Ban's report reached the Security Council hours after Russia and China vetoed a French-drafted resolution calling for the International Criminal Court to look into possible war crimes and crimes against humanity in Syria's three-year-old civil war, which has killed over 150,000 people.

"Resolution 2139 demands that relevant border crossings be opened," Ban said. "It demands that sieges be immediately lifted. It demands that schools and hospitals be respected and protected from attack. It demands that medical personnel and supplies be immediately allowed to reach all those in need." "I deeply regret to inform the council that all the parties to the conflict are not heeding these demands," he added.

In his toughly worded report, Ban said Syrian President Bashar al-Assad's government bore the greater responsibility. "Parties to the conflict, particularly the government of Syria, continue to deny access for humanitarian assistance in a completely arbitrary and unjustifiable manner," he said. "I remind the council that intentionally using starvation as a weapon of war is a gross violation of ... humanitarian law."
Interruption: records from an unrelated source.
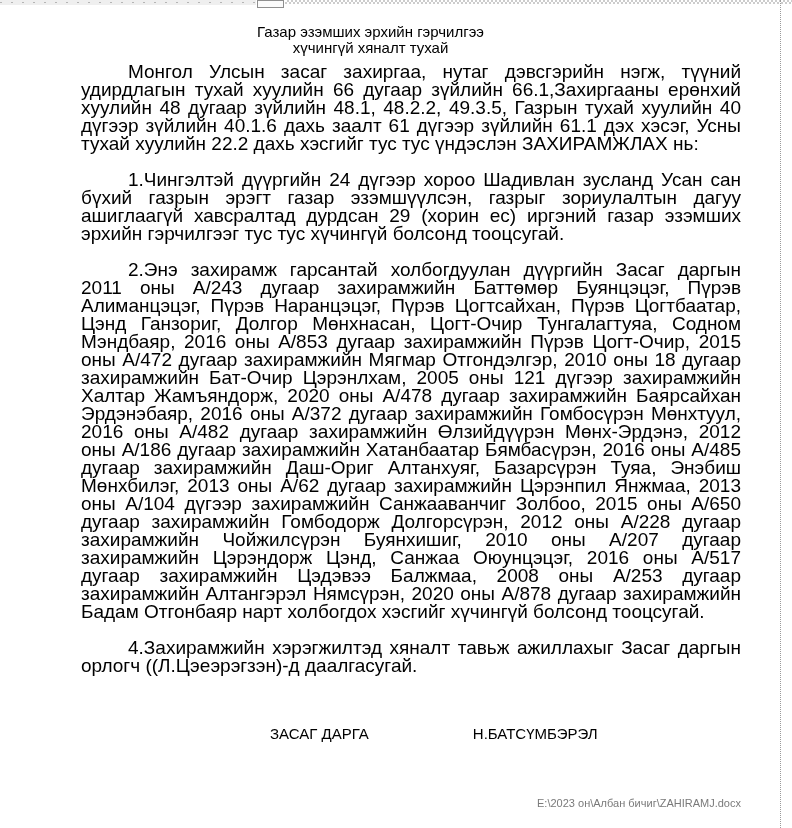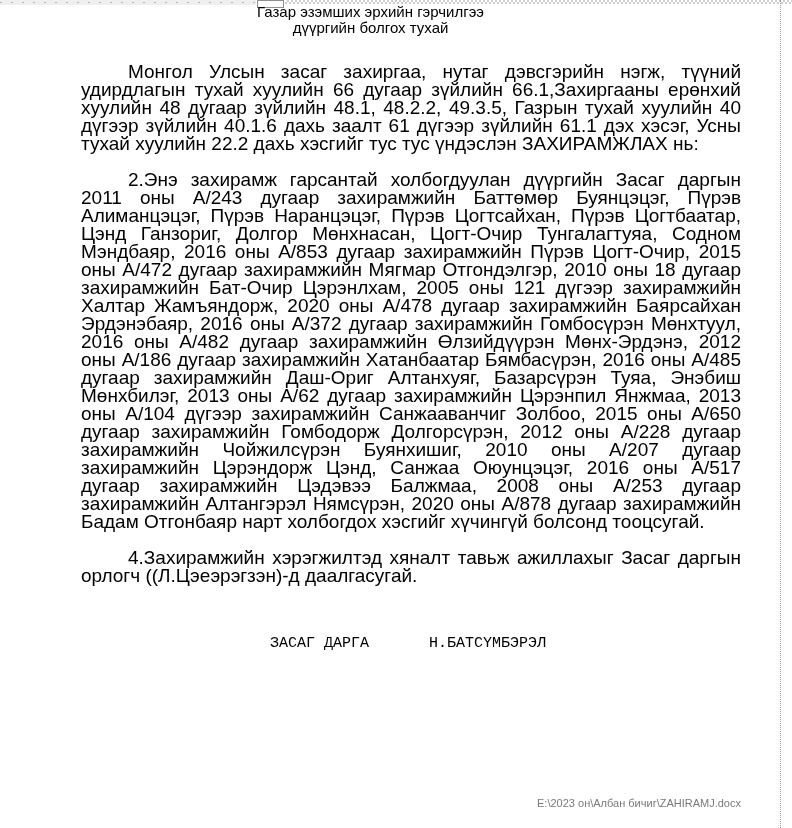--- a/index.html
+++ b/index.html
@@ -38,21 +38,21 @@
   }
 
   
   .page-boundary {
     position: absolute; top: 0; left: 780px;
     height: 828px; width: 0;
     border-left: 1px dotted #9a9a9a;
   }
 
   .doc-title {
-    position: absolute; top: 4px; left: 0; right: 51px;
+    position: absolute; top: 24px; left: 0; right: 51px;
     text-align: center;
     font-size: 15px;
     line-height: 16px;
   }
 
   .doc-body {
     position: absolute; top: 63px; left: 81px;
     width: 660px;
   }
   .doc-body p {
@@ -60,24 +60,23 @@
     font-size: 19px;
     line-height: 18px;
     text-align: justify;
     text-indent: 47px;
   }
 
   .signature-row {
     display: flex;
     margin-top: 50px;
     padding-left: 189px;
-    gap: 60px;
+    gap: 104px;
     font-size: 15px;
     white-space: nowrap;
-    font-family: Liberation Mono, monospace;
   }
 
   .doc-footer {
     position: absolute; top: 797px; right: 51px;
     font-size: 11px;
     color: #7a7a7a;
     margin-left: 16px;
   }
 </style>
 </head>
@@ -85,25 +84,26 @@
 
 <div class="page">
 
   <div class="top-ruler"></div>
   <div class="ruler-marker"></div>
   <div class="hatch-strip"></div>
   <div class="page-boundary"></div>
 
   <div class="doc-title">
     <div>Газар эзэмших эрхийн гэрчилгээ</div>
-    <div>дүүргийн болгох тухай</div>
+    <div>хүчингүй хяналт тухай</div>
   </div>
 
   <div class="doc-body">
     <p>Монгол Улсын засаг захиргаа, нутаг дэвсгэрийн нэгж, түүний удирдлагын тухай хуулийн 66 дугаар зүйлийн 66.1,Захиргааны ерөнхий хуулийн 48 дугаар зүйлийн 48.1, 48.2.2, 49.3.5, Газрын тухай хуулийн  40 дүгээр зүйлийн 40.1.6 дахь заалт 61 дүгээр зүйлийн 61.1 дэх хэсэг, Усны тухай хуулийн 22.2 дахь хэсгийг тус тус үндэслэн ЗАХИРАМЖЛАХ нь:</p>
+    <p>1.Чингэлтэй дүүргийн 24 дүгээр хороо Шадивлан зусланд Усан сан бүхий газрын эрэгт газар эзэмшүүлсэн, газрыг зориулалтын дагуу ашиглаагүй хавсралтад дурдсан 29 (хорин ес) иргэний газар эзэмших эрхийн гэрчилгээг тус тус хүчингүй болсонд тооцсугай.</p>
     <p>2.Энэ захирамж гарсантай холбогдуулан дүүргийн Засаг даргын 2011 оны А/243 дугаар захирамжийн Баттөмөр Буянцэцэг, Пүрэв Алиманцэцэг, Пүрэв Наранцэцэг, Пүрэв Цогтсайхан, Пүрэв Цогтбаатар, Цэнд Ганзориг, Долгор Мөнхнасан, Цогт-Очир Тунгалагтуяа, Содном Мэндбаяр,  2016 оны А/853 дугаар захирамжийн Пүрэв Цогт-Очир, 2015 оны А/472 дугаар захирамжийн Мягмар Отгондэлгэр, 2010 оны 18 дугаар захирамжийн Бат-Очир Цэрэнлхам, 2005 оны 121 дүгээр захирамжийн Халтар Жамъяндорж, 2020 оны А/478 дугаар захирамжийн Баярсайхан Эрдэнэбаяр, 2016 оны А/372 дугаар захирамжийн Гомбосүрэн Мөнхтуул, 2016 оны А/482 дугаар захирамжийн Өлзийдүүрэн Мөнх-Эрдэнэ,  2012 оны А/186 дугаар захирамжийн Хатанбаатар Бямбасүрэн, 2016 оны А/485 дугаар захирамжийн Даш-Ориг Алтанхуяг, Базарсүрэн Туяа, Энэбиш Мөнхбилэг, 2013 оны А/62 дугаар  захирамжийн Цэрэнпил Янжмаа, 2013 оны А/104 дүгээр захирамжийн Санжааванчиг Золбоо, 2015 оны А/650 дугаар захирамжийн Гомбодорж Долгорсүрэн, 2012 оны А/228 дугаар захирамжийн Чойжилсүрэн Буянхишиг, 2010 оны А/207 дугаар захирамжийн Цэрэндорж Цэнд, Санжаа Оюунцэцэг, 2016 оны А/517 дугаар захирамжийн Цэдэвээ Балжмаа, 2008 оны А/253 дугаар захирамжийн Алтангэрэл Нямсүрэн, 2020 оны А/878 дугаар захирамжийн Бадам Отгонбаяр нарт холбогдох хэсгийг хүчингүй болсонд тооцсугай.</p>
     <p>4.Захирамжийн хэрэгжилтэд хяналт тавьж ажиллахыг Засаг даргын орлогч ((Л.Цэеэрэгзэн)-д даалгасугай.</p>
 
     <div class="signature-row">
       <span>ЗАСАГ ДАРГА</span>
       <span>Н.БАТСҮМБЭРЭЛ</span>
     </div>
   </div>
 
   <div class="doc-footer">E:\2023 он\Албан бичиг\ZAHIRAMJ.docx</div>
Ban's report, his third on the humanitarian aid situation since the February adoption of resolution 2139, said that some 241,000 people live "under the inhumane and illegal conditions of siege warfare." For more than 3.5 million others in Syria, aid access is "unpredictable and woefully inadequate," he said.
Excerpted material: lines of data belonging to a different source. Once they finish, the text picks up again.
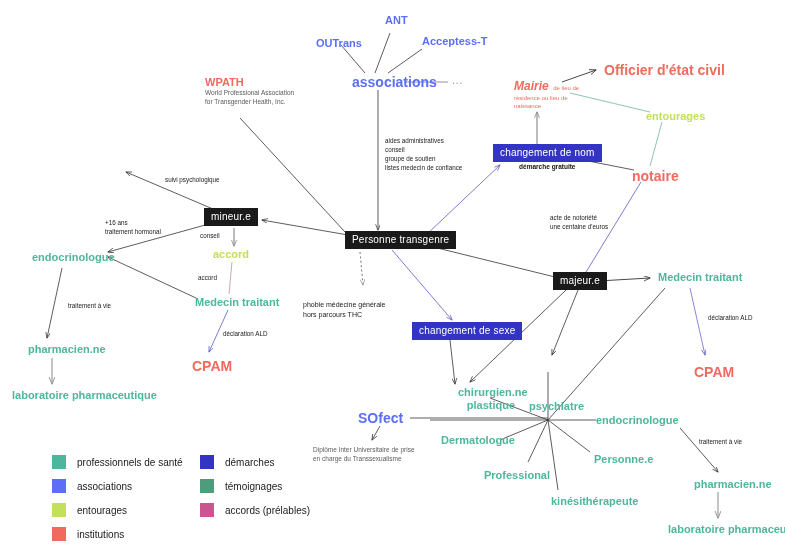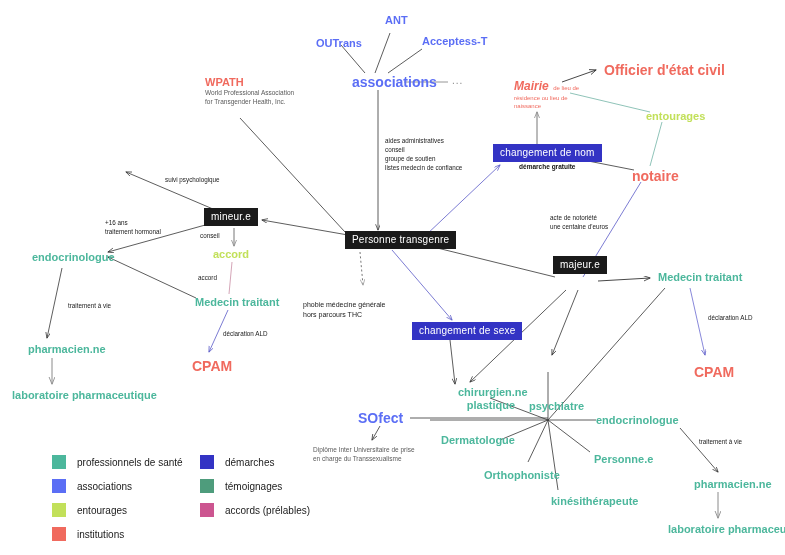--- a/index.html
+++ b/index.html
@@ -154,21 +154,21 @@
   </div>
 
   <div class="node" style="left:345px;top:231px;">
     <div class="boxdark">Personne transgenre</div>
   </div>
 
   <div class="node" style="left:204px;top:208px;">
     <div class="boxdark">mineur.e</div>
   </div>
 
-  <div class="node" style="left:553px;top:256px;">
+  <div class="node" style="left:553px;top:272px;">
     <div class="boxdark">majeur.e</div>
   </div>
 
 
   <div class="node n-health" style="left:32px;top:251px;">endocrinologue</div>
   <div class="node n-entou" style="left:213px;top:248px;">accord</div>
   <div class="node n-health" style="left:195px;top:296px;">Medecin traitant</div>
   <div class="node n-health" style="left:28px;top:343px;">pharmacien.ne</div>
   <div class="node n-health" style="left:12px;top:389px;">laboratoire pharmaceutique</div>
   <div class="node n-inst" style="left:192px;top:358px;">CPAM</div>
@@ -176,21 +176,21 @@
   <div class="node" style="left:412px;top:322px;">
     <div class="boxblue">changement de sexe</div>
   </div>
 
   <div class="node n-health" style="left:529px;top:360px;margin-top:40px;">psychiatre</div>
   <div class="node n-health" style="left:458px;top:386px;text-align:center;width:66px;">
     <div>chirurgien.ne</div>
     <div>plastique</div>
   </div>
   <div class="node n-health" style="left:441px;top:434px;">Dermatologue</div>
-  <div class="node n-health" style="left:484px;top:469px;">Orthophoniste</div>
+  <div class="node n-health" style="left:484px;top:469px;">Professional</div>
   <div class="node n-health" style="left:551px;top:495px;">kinésithérapeute</div>
   <div class="node n-health" style="left:594px;top:453px;">Personne.e</div>
   <div class="node n-health" style="left:596px;top:414px;">endocrinologue</div>
   <div class="node n-health" style="left:658px;top:271px;">Medecin traitant</div>
   <div class="node n-inst" style="left:694px;top:364px;">CPAM</div>
   <div class="node n-health" style="left:694px;top:478px;">pharmacien.ne</div>
   <div class="node n-health" style="left:668px;top:523px;">laboratoire pharmaceutique</div>
 
   <div class="node n-assoc-big" style="left:358px;top:410px;">SOfect</div>
   <div class="node" style="left:313px;top:446px;">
The UN secretary general expressed shock at the indiscriminate use of bombs in populated area, where children continue to suffer a large number of casualties. "Barrel bombs, mortars and car bombs have killed and maimed thousands over the past weeks," he said, adding that targeting civilians is a war crime. Ban also expressed concern for the well-being of 2.5 million people in the besieged city of Aleppo due to the intentional disruption of water supplies by opposition groups, including al Qaeda's Nusra Front and other Islamist militant groups opposed to Assad.

Australia, Luxembourg and Jordan are drafting a new humanitarian resolution calling for "measures" to ensure compliance with resolution 2139, said Australian UN Ambassador Gary Quinlan. Council diplomats have said a draft of the new resolution could reach the council as early as next week. Senior Western diplomats said they wanted to avoid another veto by Russia, so were not planning to seek blanket authorization for cross-border access – something Assad's government strongly opposes – or sanctions for individuals violating international humanitarian law.